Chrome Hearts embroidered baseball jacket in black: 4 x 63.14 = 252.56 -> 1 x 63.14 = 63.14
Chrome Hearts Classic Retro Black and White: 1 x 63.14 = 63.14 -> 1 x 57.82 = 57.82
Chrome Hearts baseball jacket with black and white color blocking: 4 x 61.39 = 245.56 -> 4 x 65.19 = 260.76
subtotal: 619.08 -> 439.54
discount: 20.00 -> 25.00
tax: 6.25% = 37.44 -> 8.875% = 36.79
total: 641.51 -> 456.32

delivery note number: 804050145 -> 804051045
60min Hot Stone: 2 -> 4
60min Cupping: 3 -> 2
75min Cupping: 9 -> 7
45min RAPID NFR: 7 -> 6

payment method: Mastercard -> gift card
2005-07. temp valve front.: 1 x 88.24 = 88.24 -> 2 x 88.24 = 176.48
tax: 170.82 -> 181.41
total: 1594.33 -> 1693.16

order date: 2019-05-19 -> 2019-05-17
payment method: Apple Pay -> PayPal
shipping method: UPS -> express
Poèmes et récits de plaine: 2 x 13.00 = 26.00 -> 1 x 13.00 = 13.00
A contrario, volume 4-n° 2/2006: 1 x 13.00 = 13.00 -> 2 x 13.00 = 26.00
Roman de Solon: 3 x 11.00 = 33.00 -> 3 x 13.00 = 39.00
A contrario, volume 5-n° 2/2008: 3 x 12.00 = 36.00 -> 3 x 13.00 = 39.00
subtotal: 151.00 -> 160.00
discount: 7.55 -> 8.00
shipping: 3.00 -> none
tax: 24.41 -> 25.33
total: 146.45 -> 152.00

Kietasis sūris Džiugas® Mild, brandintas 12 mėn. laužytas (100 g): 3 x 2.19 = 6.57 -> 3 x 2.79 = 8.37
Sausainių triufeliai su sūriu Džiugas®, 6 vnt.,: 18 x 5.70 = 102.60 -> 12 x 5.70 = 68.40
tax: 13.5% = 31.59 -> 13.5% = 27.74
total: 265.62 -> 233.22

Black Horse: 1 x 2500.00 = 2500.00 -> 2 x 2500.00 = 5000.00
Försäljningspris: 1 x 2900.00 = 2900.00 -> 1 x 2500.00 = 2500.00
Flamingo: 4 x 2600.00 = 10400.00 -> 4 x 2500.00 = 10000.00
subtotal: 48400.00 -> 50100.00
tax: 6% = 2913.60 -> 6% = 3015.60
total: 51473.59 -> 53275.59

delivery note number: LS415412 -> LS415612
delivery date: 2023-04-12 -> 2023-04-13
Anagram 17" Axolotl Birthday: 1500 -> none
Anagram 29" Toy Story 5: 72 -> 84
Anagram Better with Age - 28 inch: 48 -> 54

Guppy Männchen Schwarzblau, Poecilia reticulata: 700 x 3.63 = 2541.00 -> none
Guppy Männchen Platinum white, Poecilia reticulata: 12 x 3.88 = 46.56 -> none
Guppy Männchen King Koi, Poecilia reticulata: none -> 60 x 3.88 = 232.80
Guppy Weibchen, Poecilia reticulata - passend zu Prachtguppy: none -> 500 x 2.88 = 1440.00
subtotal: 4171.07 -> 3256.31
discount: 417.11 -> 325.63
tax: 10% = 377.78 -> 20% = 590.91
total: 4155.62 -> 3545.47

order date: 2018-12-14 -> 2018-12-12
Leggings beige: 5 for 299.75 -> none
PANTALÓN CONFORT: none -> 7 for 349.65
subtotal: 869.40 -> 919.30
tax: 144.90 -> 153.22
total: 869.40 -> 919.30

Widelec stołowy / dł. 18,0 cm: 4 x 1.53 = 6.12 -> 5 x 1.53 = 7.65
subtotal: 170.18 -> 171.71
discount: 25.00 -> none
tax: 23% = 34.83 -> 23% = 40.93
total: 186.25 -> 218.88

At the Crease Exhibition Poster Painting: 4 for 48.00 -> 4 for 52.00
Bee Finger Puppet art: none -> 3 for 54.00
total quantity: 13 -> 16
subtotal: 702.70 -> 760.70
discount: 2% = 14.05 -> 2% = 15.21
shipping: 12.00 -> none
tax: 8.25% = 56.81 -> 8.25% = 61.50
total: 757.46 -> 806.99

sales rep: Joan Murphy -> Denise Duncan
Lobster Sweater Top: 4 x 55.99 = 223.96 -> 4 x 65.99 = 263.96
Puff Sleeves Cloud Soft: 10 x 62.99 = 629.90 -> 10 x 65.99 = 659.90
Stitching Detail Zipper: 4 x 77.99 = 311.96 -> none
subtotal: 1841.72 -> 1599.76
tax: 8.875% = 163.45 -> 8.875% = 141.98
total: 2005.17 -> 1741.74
===
Exercise goal: Could you return every line from the entries above in which the string "Hearts" occurs?

Output below:
Chrome Hearts embroidered baseball jacket in black: 4 x 63.14 = 252.56 -> 1 x 63.14 = 63.14
Chrome Hearts Classic Retro Black and White: 1 x 63.14 = 63.14 -> 1 x 57.82 = 57.82
Chrome Hearts baseball jacket with black and white color blocking: 4 x 61.39 = 245.56 -> 4 x 65.19 = 260.76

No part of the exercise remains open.